Work item -> Every entry below should be printed exactly, without its images.

Extracted records ->

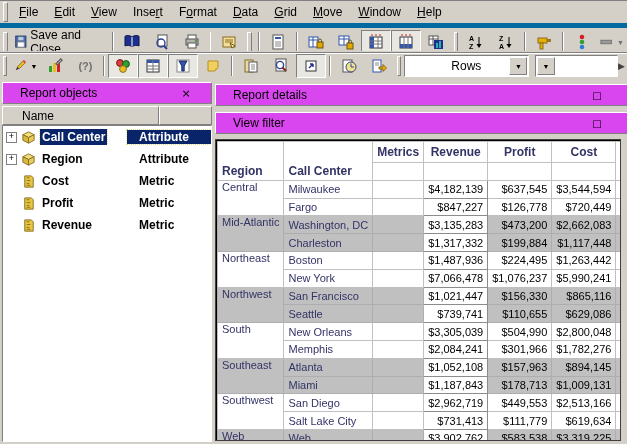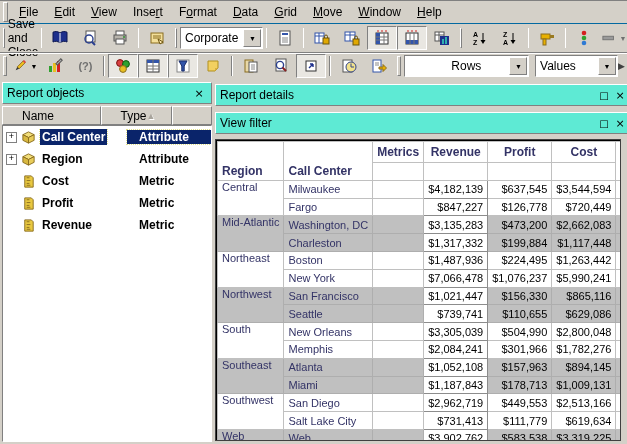--- a/index.html
+++ b/index.html
@@ -5,39 +5,39 @@
   html,body{margin:0;padding:0;}
   body{width:627px;height:444px;background:#d4d0c8;font-family:"Liberation Sans","DejaVu Sans",sans-serif;
        font-size:12px;color:#000;overflow:hidden;position:relative;-webkit-font-smoothing:none;}
   
   .menubar{position:absolute;left:0;top:0;width:627px;height:23px;display:flex;align-items:center;
            border-bottom:1px solid #ffffff;box-shadow:0 1px 0 #808080 inset;}
   .menu-item{padding:11px 8px;cursor:default;}
   .menu-item u{text-decoration:underline;}
   .grip{width:3px;height:18px;margin:0 3px;border:1px solid;border-color:#ffffff #808080 #808080 #ffffff;}
   .toolbar{position:absolute;left:0;width:627px;height:28px;display:flex;align-items:center;
-           border-top:1px solid #0369a1;}
+           border-top:5px solid #0369a1;}
   .tb2{top:23px;} .tb3{top:51px;border-top:1px solid #d4d0c8;box-shadow:0 1px 0 #808080 inset,0 2px 0 #ffffff inset;}
   .tbtn{height:22px;min-width:24px;display:flex;align-items:center;justify-content:center;gap:3px;
         padding:0 2px;border:1px solid transparent;cursor:default;}
   .tbtn.pressed{border-color:#808080 #ffffff #ffffff #808080;background:#e9e7e2;}
   .tbtn .lbl{padding-right:3px;}
   .sep{width:1px;height:20px;background:#808080;border-right:1px solid #ffffff;margin:0 3px;}
   .combo{height:20px;background:#ffffff;border:1px solid;border-color:#808080 #ffffff #ffffff #808080;
          display:flex;align-items:center;}
   .combo .cval{flex:1;padding:0 4px;white-space:nowrap;overflow:hidden;}
   .combo .cbtn{width:16px;height:16px;margin:1px;background:#d4d0c8;border:1px solid;
                border-color:#ffffff #808080 #808080 #ffffff;display:flex;align-items:center;justify-content:center;
                font-size:7px;color:#000;}
   .overflow{margin-left:auto;margin-right:2px;font-size:9px;color:#404040;}
   .ico{width:16px;height:16px;display:block;}
   .qmark{font-weight:bold;color:#707070;font-size:11px;}
   
-  .panel-title{height:20px;background:#5eead4;border:1px solid;border-color:#ffffff #808080 #808080 #ffffff;
-               display:flex;align-items:center;padding:0 4px;}
+  .panel-title{height:20px;background:#d946ef;border:1px solid;border-color:#ffffff #808080 #808080 #ffffff;
+               display:flex;align-items:center;padding:0 17px;gap:20px;}
   .panel-title .pt-label{flex:1;}
   .pt-btn{width:16px;height:15px;display:flex;align-items:center;justify-content:center;font-size:11px;
           font-family:"DejaVu Sans",sans-serif;color:#000;cursor:default;}
   .pt-btn.max{font-size:10px;}
   
   .left-panel{position:absolute;left:2px;top:82px;width:210px;height:358px;}
   .obj-headers{display:flex;height:19px;margin-top:2px;}
   .obj-hcell{background:#d4d0c8;border:1px solid;border-color:#ffffff #808080 #808080 #ffffff;
              display:flex;align-items:center;padding:0 19px;overflow:hidden;}
   .hname{width:117px;} .htype{width:63px;} .hstub{flex:1;}
@@ -116,24 +116,20 @@
   <span class="sep"></span>
   <span class="tbtn">
     <svg class="ico" viewBox="0 0 16 16">
         <rect x="2" y="3" width="12" height="10" fill="#f3df9a" stroke="#8a6d1f"></rect>
         <line x1="4" y1="6" x2="12" y2="6" stroke="#8a6d1f"></line>
         <line x1="4" y1="8" x2="12" y2="8" stroke="#8a6d1f"></line>
         <path d="M9 9 L14 12 L11 14 Z" fill="#ffe9b0" stroke="#6b5410"></path>
       </svg>
   </span>
   <span class="grip"></span>
-  <span class="combo" style="width:86px;">
-    <span class="cval">Corporate</span>
-    <span class="cbtn">▼</span>
-  </span>
   <span class="sep"></span>
   <span class="tbtn">
     <svg class="ico" viewBox="0 0 16 16">
         <rect x="3" y="1" width="10" height="14" fill="#ffffff" stroke="#555"></rect>
         <rect x="5" y="3" width="6" height="2" fill="#3355aa"></rect>
         <line x1="5" y1="8" x2="11" y2="8" stroke="#888"></line>
         <line x1="5" y1="10" x2="11" y2="10" stroke="#888"></line>
         <line x1="5" y1="12" x2="11" y2="12" stroke="#888"></line>
       </svg>
   </span>
@@ -325,38 +321,33 @@
         <path d="M8 9 H12 V6.5 L15.5 10 L12 13.5 V11 H8 Z" fill="#e8b000" stroke="#8a6d1f"></path>
       </svg>
   </span>
   <span class="grip"></span>
   <span class="combo" style="width:100px;padding-left:42px;">
     <span class="cval">Rows</span>
     <span class="cbtn">▼</span>
   </span>
   <span style="width:7px;"></span>
   <span class="combo" style="width:100px;">
-    <span class="cval">Values</span>
     <span class="cbtn">▼</span>
   </span>
   <span class="overflow">▶</span>
 </div>
 
 <div class="left-panel">
   <div class="panel-title">
     <span class="pt-label">Report objects</span>
     <span class="pt-btn">×</span>
   </div>
   <div class="obj-headers">
     <span class="obj-hcell hname">
         <span>Name</span>
-      </span>
-    <span class="obj-hcell htype">
-        <span>Type</span>
-        <span class="sortmark">▲</span>
       </span>
     <span class="obj-hcell hstub"></span>
   </div>
   <div class="tree" id="tree">
       <div class="tree-row sel">
         <span class="t-name">
           <span class="expand">+</span>
           <svg class="t-ico" width="15" height="15" viewBox="0 0 16 16">
             <path d="M2 5 L8 2 L14 5 L8 8 Z" fill="#f2de7a" stroke="#8a6d1f"></path>
             <path d="M2 5 V11 L8 14 V8 Z" fill="#d8b840" stroke="#8a6d1f"></path>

Exercise solution ->
--- a/index.html
+++ b/index.html
@@ -5,39 +5,39 @@
   html,body{margin:0;padding:0;}
   body{width:627px;height:444px;background:#d4d0c8;font-family:"Liberation Sans","DejaVu Sans",sans-serif;
        font-size:12px;color:#000;overflow:hidden;position:relative;-webkit-font-smoothing:none;}
   
   .menubar{position:absolute;left:0;top:0;width:627px;height:23px;display:flex;align-items:center;
            border-bottom:1px solid #ffffff;box-shadow:0 1px 0 #808080 inset;}
   .menu-item{padding:11px 8px;cursor:default;}
   .menu-item u{text-decoration:underline;}
   .grip{width:3px;height:18px;margin:0 3px;border:1px solid;border-color:#ffffff #808080 #808080 #ffffff;}
   .toolbar{position:absolute;left:0;width:627px;height:28px;display:flex;align-items:center;
-           border-top:1px solid #0369a1;}
+           border-top:5px solid #0369a1;}
   .tb2{top:23px;} .tb3{top:51px;border-top:1px solid #d4d0c8;box-shadow:0 1px 0 #808080 inset,0 2px 0 #ffffff inset;}
   .tbtn{height:22px;min-width:24px;display:flex;align-items:center;justify-content:center;gap:3px;
         padding:0 2px;border:1px solid transparent;cursor:default;}
   .tbtn.pressed{border-color:#808080 #ffffff #ffffff #808080;background:#e9e7e2;}
   .tbtn .lbl{padding-right:3px;}
   .sep{width:1px;height:20px;background:#808080;border-right:1px solid #ffffff;margin:0 3px;}
   .combo{height:20px;background:#ffffff;border:1px solid;border-color:#808080 #ffffff #ffffff #808080;
          display:flex;align-items:center;}
   .combo .cval{flex:1;padding:0 4px;white-space:nowrap;overflow:hidden;}
   .combo .cbtn{width:16px;height:16px;margin:1px;background:#d4d0c8;border:1px solid;
                border-color:#ffffff #808080 #808080 #ffffff;display:flex;align-items:center;justify-content:center;
                font-size:7px;color:#000;}
   .overflow{margin-left:auto;margin-right:2px;font-size:9px;color:#404040;}
   .ico{width:16px;height:16px;display:block;}
   .qmark{font-weight:bold;color:#707070;font-size:11px;}
   
-  .panel-title{height:20px;background:#5eead4;border:1px solid;border-color:#ffffff #808080 #808080 #ffffff;
-               display:flex;align-items:center;padding:0 4px;}
+  .panel-title{height:20px;background:#d946ef;border:1px solid;border-color:#ffffff #808080 #808080 #ffffff;
+               display:flex;align-items:center;padding:0 17px;gap:20px;}
   .panel-title .pt-label{flex:1;}
   .pt-btn{width:16px;height:15px;display:flex;align-items:center;justify-content:center;font-size:11px;
           font-family:"DejaVu Sans",sans-serif;color:#000;cursor:default;}
   .pt-btn.max{font-size:10px;}
   
   .left-panel{position:absolute;left:2px;top:82px;width:210px;height:358px;}
   .obj-headers{display:flex;height:19px;margin-top:2px;}
   .obj-hcell{background:#d4d0c8;border:1px solid;border-color:#ffffff #808080 #808080 #ffffff;
              display:flex;align-items:center;padding:0 19px;overflow:hidden;}
   .hname{width:117px;} .htype{width:63px;} .hstub{flex:1;}
@@ -116,24 +116,20 @@
   <span class="sep"></span>
   <span class="tbtn">
     <svg class="ico" viewBox="0 0 16 16">
         <rect x="2" y="3" width="12" height="10" fill="#f3df9a" stroke="#8a6d1f"></rect>
         <line x1="4" y1="6" x2="12" y2="6" stroke="#8a6d1f"></line>
         <line x1="4" y1="8" x2="12" y2="8" stroke="#8a6d1f"></line>
         <path d="M9 9 L14 12 L11 14 Z" fill="#ffe9b0" stroke="#6b5410"></path>
       </svg>
   </span>
   <span class="grip"></span>
-  <span class="combo" style="width:86px;">
-    <span class="cval">Corporate</span>
-    <span class="cbtn">▼</span>
-  </span>
   <span class="sep"></span>
   <span class="tbtn">
     <svg class="ico" viewBox="0 0 16 16">
         <rect x="3" y="1" width="10" height="14" fill="#ffffff" stroke="#555"></rect>
         <rect x="5" y="3" width="6" height="2" fill="#3355aa"></rect>
         <line x1="5" y1="8" x2="11" y2="8" stroke="#888"></line>
         <line x1="5" y1="10" x2="11" y2="10" stroke="#888"></line>
         <line x1="5" y1="12" x2="11" y2="12" stroke="#888"></line>
       </svg>
   </span>
@@ -325,38 +321,33 @@
         <path d="M8 9 H12 V6.5 L15.5 10 L12 13.5 V11 H8 Z" fill="#e8b000" stroke="#8a6d1f"></path>
       </svg>
   </span>
   <span class="grip"></span>
   <span class="combo" style="width:100px;padding-left:42px;">
     <span class="cval">Rows</span>
     <span class="cbtn">▼</span>
   </span>
   <span style="width:7px;"></span>
   <span class="combo" style="width:100px;">
-    <span class="cval">Values</span>
     <span class="cbtn">▼</span>
   </span>
   <span class="overflow">▶</span>
 </div>
 
 <div class="left-panel">
   <div class="panel-title">
     <span class="pt-label">Report objects</span>
     <span class="pt-btn">×</span>
   </div>
   <div class="obj-headers">
     <span class="obj-hcell hname">
         <span>Name</span>
-      </span>
-    <span class="obj-hcell htype">
-        <span>Type</span>
-        <span class="sortmark">▲</span>
       </span>
     <span class="obj-hcell hstub"></span>
   </div>
   <div class="tree" id="tree">
       <div class="tree-row sel">
         <span class="t-name">
           <span class="expand">+</span>
           <svg class="t-ico" width="15" height="15" viewBox="0 0 16 16">
             <path d="M2 5 L8 2 L14 5 L8 8 Z" fill="#f2de7a" stroke="#8a6d1f"></path>
             <path d="M2 5 V11 L8 14 V8 Z" fill="#d8b840" stroke="#8a6d1f"></path>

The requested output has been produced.